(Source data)
+ + + + +
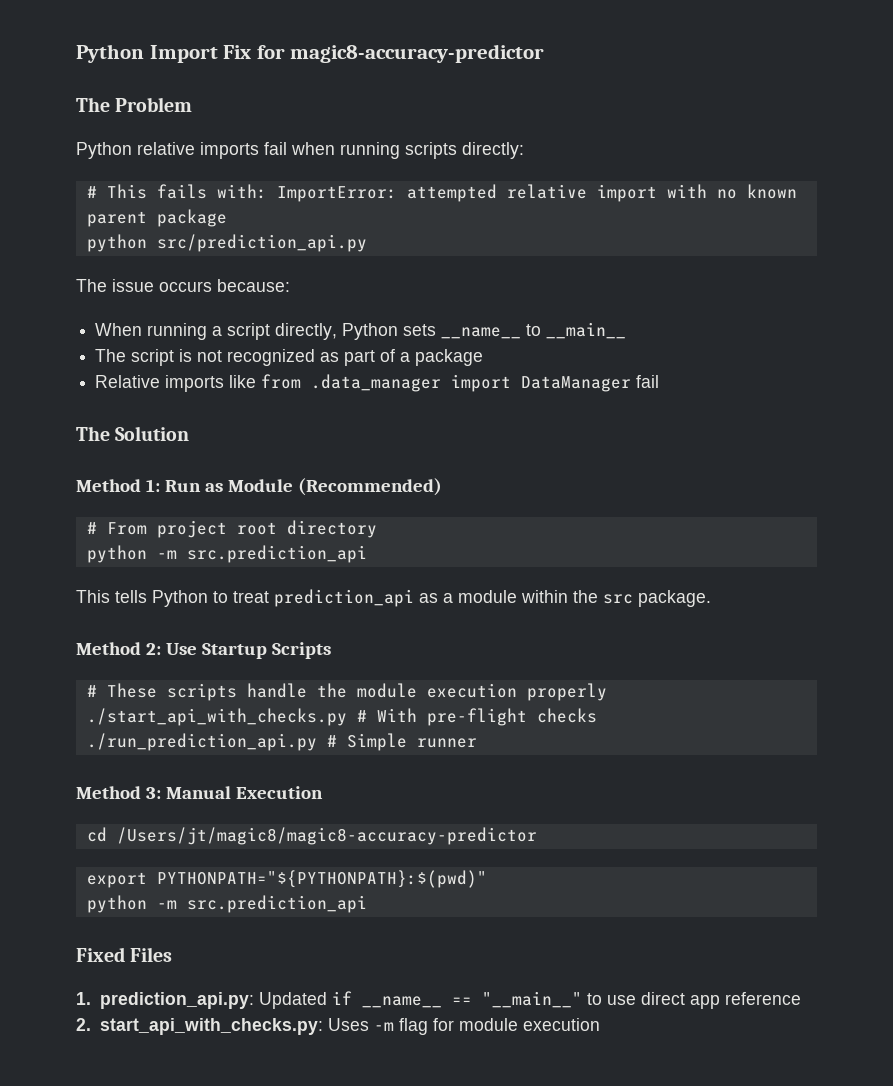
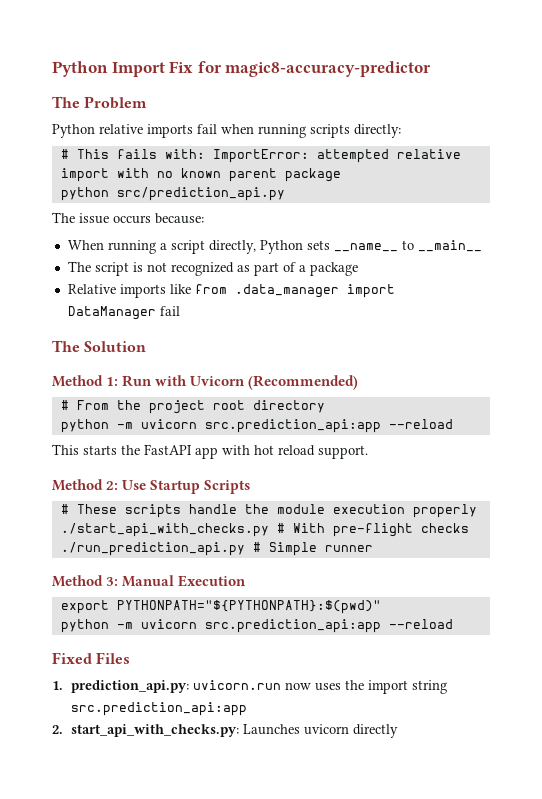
- Method 1: Run as Module (Recommended)
+ Method 1: Run with Uvicorn (Recommended)
- # From project root directory
- python -m src.prediction_api
- This tells Python to treat prediction_api as a module within the src package.
+ # From the project root directory
+ python -m uvicorn src.prediction_api:app --reload
+ This starts the FastAPI app with hot reload support.
- cd /Users/jt/magic8/magic8-accuracy-predictor
  export PYTHONPATH="${PYTHONPATH}:$(pwd)"
- python -m src.prediction_api
+ python -m uvicorn src.prediction_api:app --reload
- 1. prediction_api.py: Updated if __name__ == "__main__" to use direct app reference
- 2. start_api_with_checks.py: Uses -m flag for module execution
+ 1. prediction_api.py: uvicorn.run now uses the import string src.prediction_api:app
+ 2. start_api_with_checks.py: Launches uvicorn directly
+ + + + +
- What to work on
Give back only the lines from the one containing "import string src.prediction_api:app" through the final line of the entries above, exactly as written, both included.

- Task output
+ 1. prediction_api.py: uvicorn.run now uses the import string src.prediction_api:app
+ 2. start_api_with_checks.py: Launches uvicorn directly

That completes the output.